James the Giant wrote:During evening chanting, Why do we share our merit with the sun and the moon? The sun is a vast sphere of thermonuclear plasma, and the moon is a cratered grey rock orbiting the Earth. They are not sentient beings. Or could this be a hangover from animistic times, where everything had a god in it?
I heard something to suggest this chant was quite modern and originally written in Thai, so it might refer to their beloved King and Queen?
Reflections on Sharing Blessings
Now let us chant the verses of sharing and aspiration.
Through the goodness that arises from my practice, May my spiritual teachers and guides of great virtue, My mother, my father and my relatives, The sun and the moon, And all virtuous leaders of the world--May the highest gods and evil forces; Celestial beings, quardian spirits of the Earth, And the Lord of Death; May those who are friendly, indifferent or hostile; May all beings receive the blessings of my life. May they soon attain the threefold bliss And realise the Deathless.
Through the goodness that arises from my practice, And through this act of sharing, May all desires and attachments quickly cease And all harmful states of mind. Until I realise Nibbana, In every kind of birth, May I have and upright mind With mindfulness and wisdom, austerity and vigour May the forces of delusion not take hold Nor weaken my resolve.
The Buddha is my exellent refuge Unsurpassed is the protection of the Dhamma The Solitary Buddha is my noble Lord The Sangha is my supreme support Through the supreme power of all these, May darkness and delusion be dispelled.
James the Giant wrote:During evening chanting, Why do we share our merit with the sun and the moon? The sun is a vast sphere of thermonuclear plasma, and the moon is a cratered grey rock orbiting the Earth.
James the Giant wrote:During evening chanting, Why do we share our merit with the sun and the moon?
SN 46.54: Metta Sutta wrote:keep pervading the first direction [the east] with an awareness imbued with good will, likewise the second, likewise the third, likewise the fourth. Thus above, below, & all around, everywhere, in its entirety, keep pervading the all-encompassing cosmos with an awareness imbued with good will — abundant, expansive, immeasurable, without hostility, without ill will.
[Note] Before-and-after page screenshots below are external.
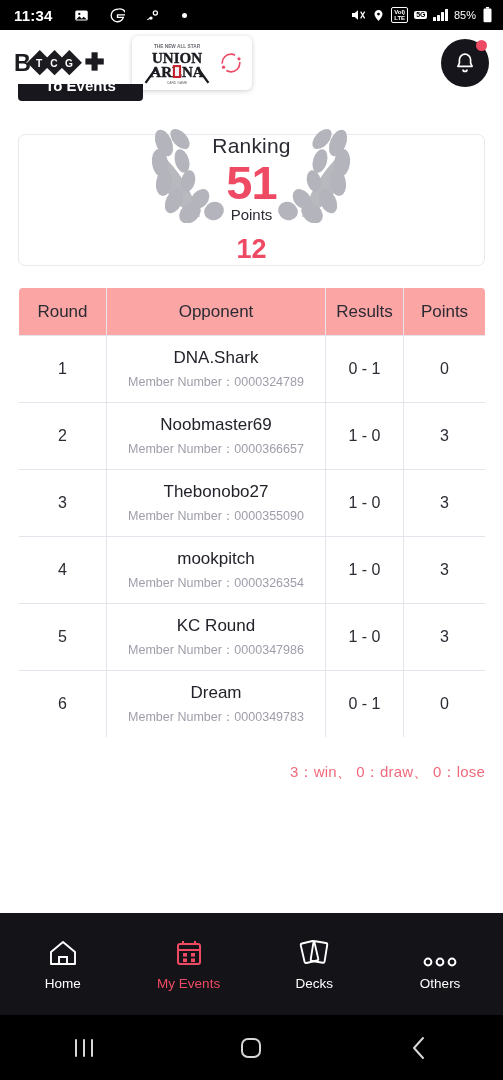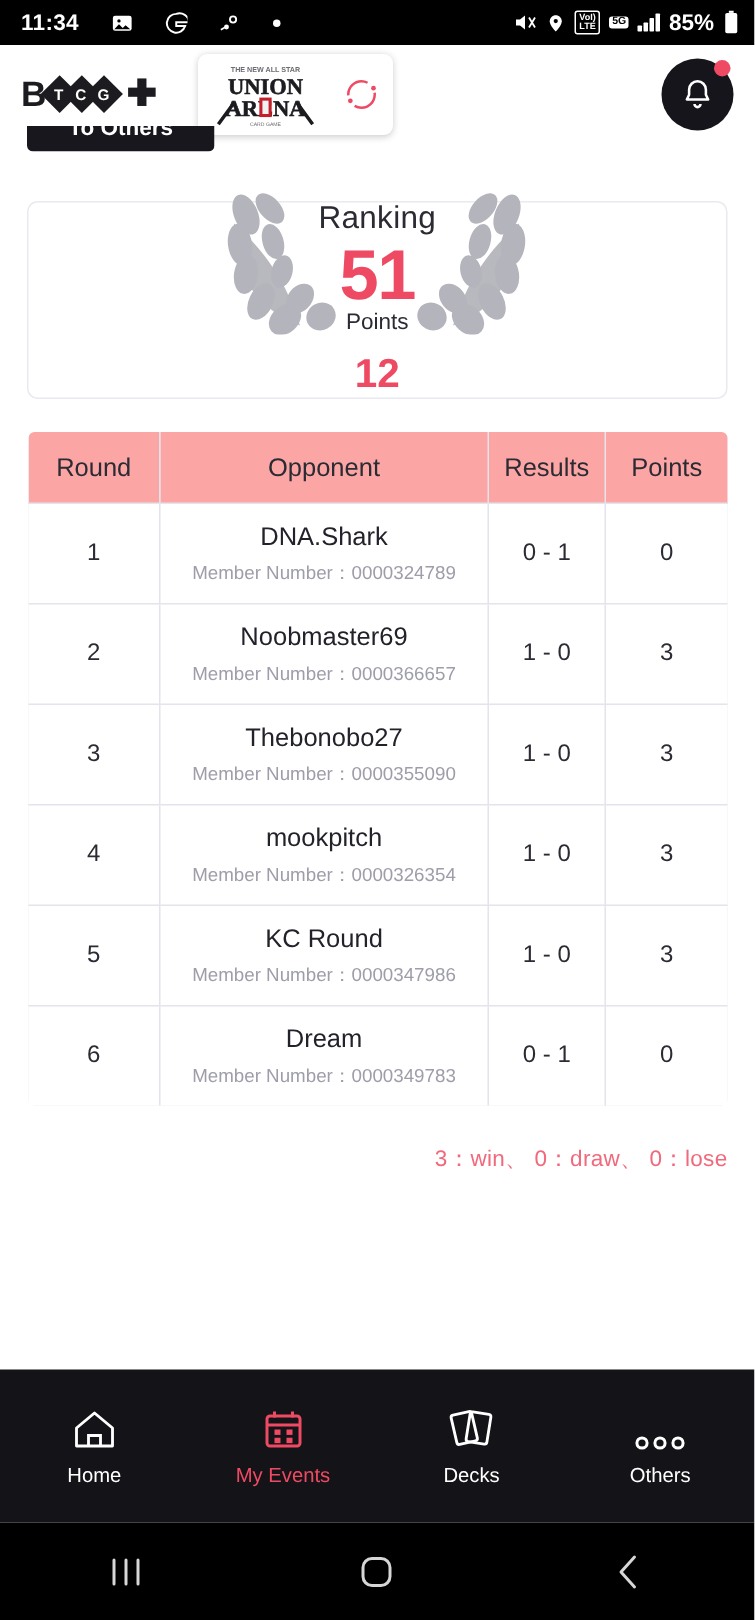"85%" .batt-txt { font-size: 15px -> 11px; font-weight: 700 -> 400 }
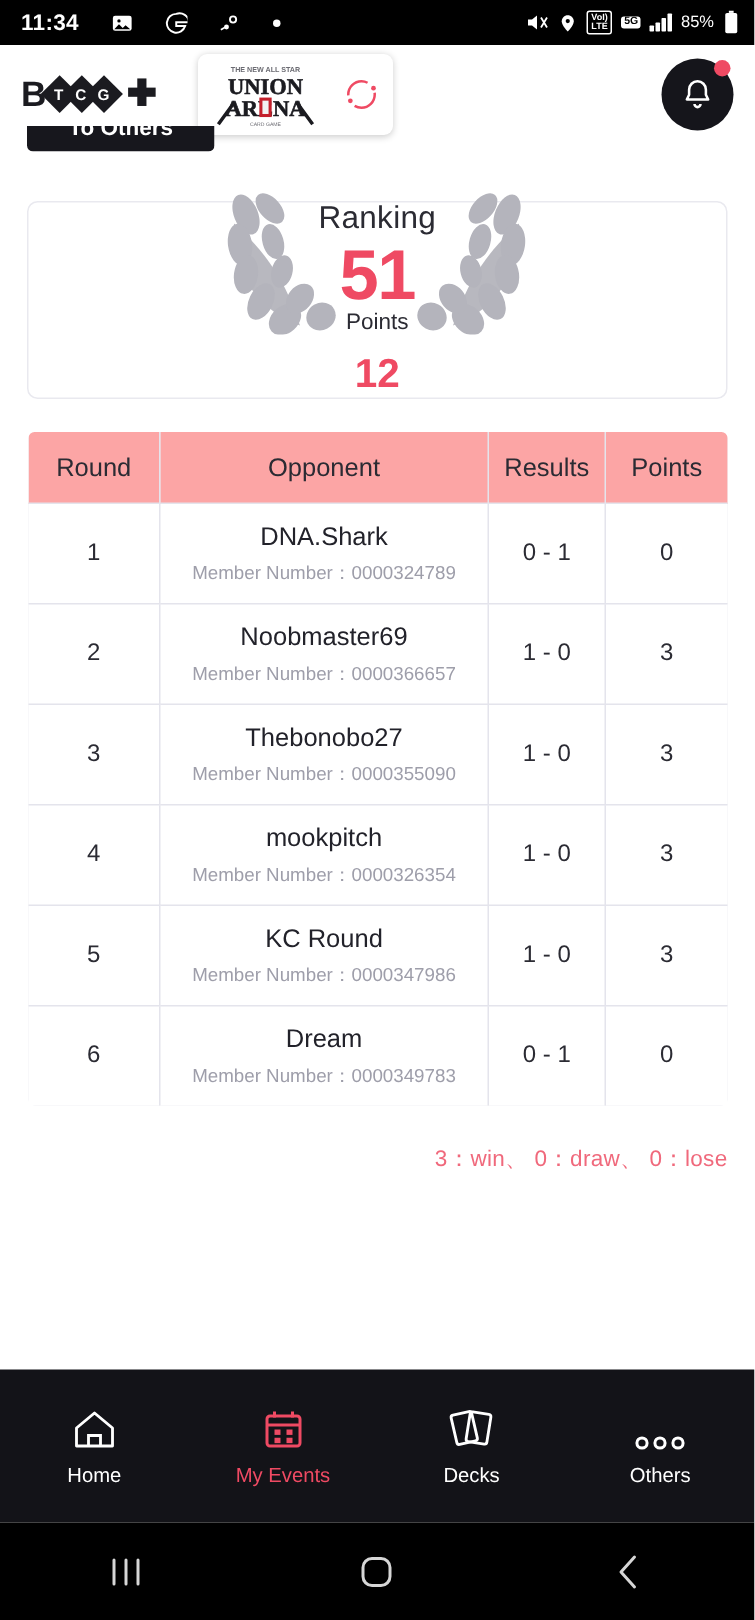"UNION" .game-chip { width: 130px -> 120px }
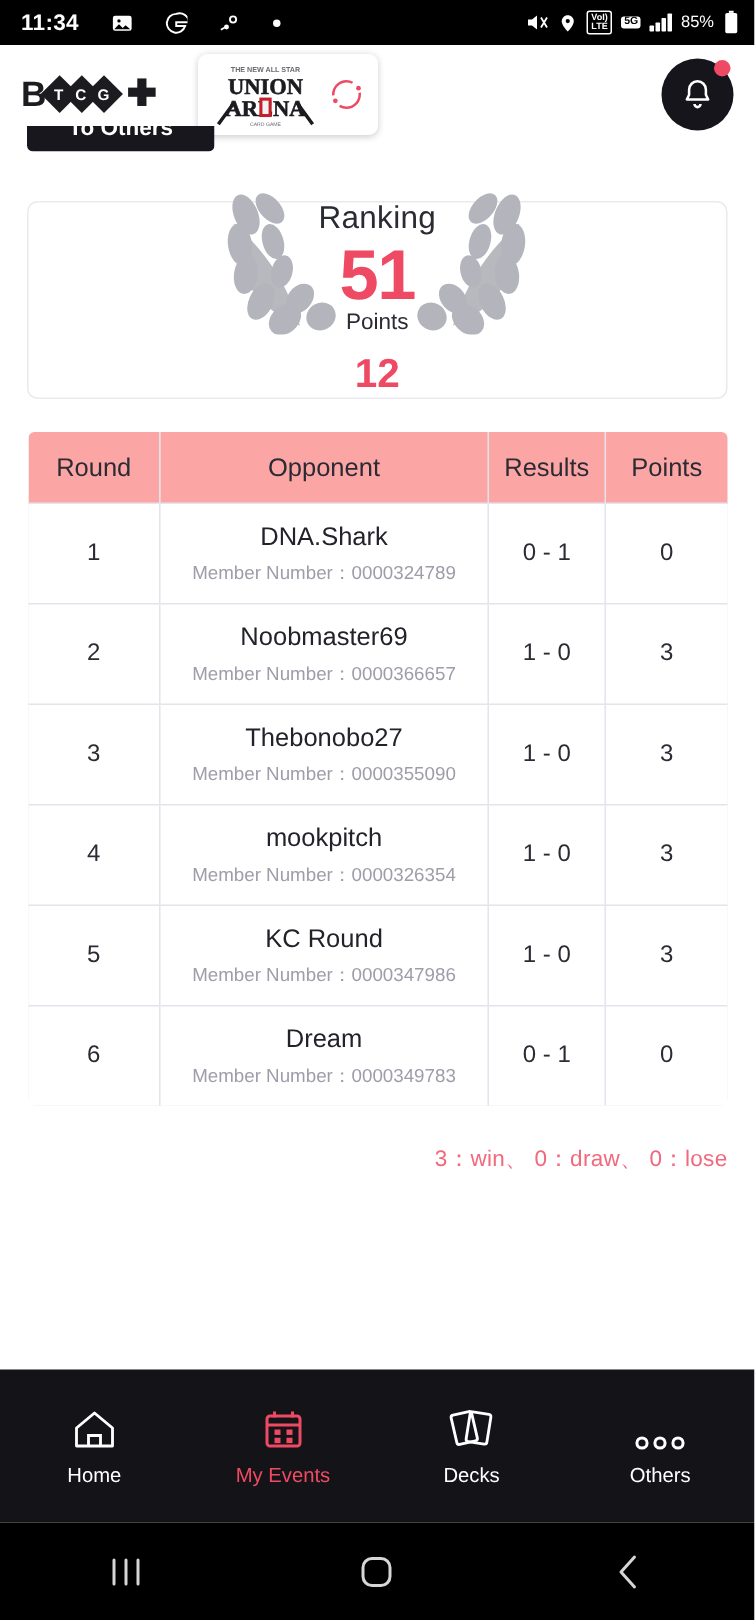"To Others" div.to-events { text: Others -> Events }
AN 7.49: Dana Sutta wrote:but with the thought, 'This is an ornament for the mind, a support for the mind' — on the break-up of the body, after death, he reappears in the company of Brahma's Retinue. Then, having exhausted that action, that power, that status, that sovereignty, he is a non-returner. He does not come back to this world.
culaavuso wrote:It's interesting to note that the sutta doesn't just suggest directing good will to the moving things made of flesh, but to direct good will, compassion, sympathetic joy, and equanimity everywhere, pervading the "all-encompassing cosmos". The sun and moon would seem to be part of the all-encompassing cosmos. Sharing merit seems like a way to foster good will.
James the Giant wrote:Thanks for the replies. Hmm, looks like it's animism then. Disappointing.
The Gaia hypothesis, also known as Gaia theory or Gaia principle, proposes that organisms interact with their inorganic surroundings on Earth to form a self-regulating, complex system that contributes to maintaining the conditions for life on the planet. Topics of interest include how the biosphere and the evolution of life forms affect the stability of global temperature, ocean salinity, oxygen in the atmosphere and other environmental variables that affect the habitability of Earth.
The hypothesis, which is named after the Greek goddess Gaia, was formulated by the scientist James Lovelock and co-developed by the microbiologist Lynn Margulis in the 1970s. While early versions of the hypothesis were criticized for being teleological and contradicting principles of natural selection, later refinements have resulted in ideas highlighted by the Gaia Hypothesis being used in subjects such as geophysiology, Earth system science, biogeochemistry, systems ecology, and climate science. In 2006, the Geological Society of London awarded Lovelock the Wollaston Medal largely for his work on the Gaia theory.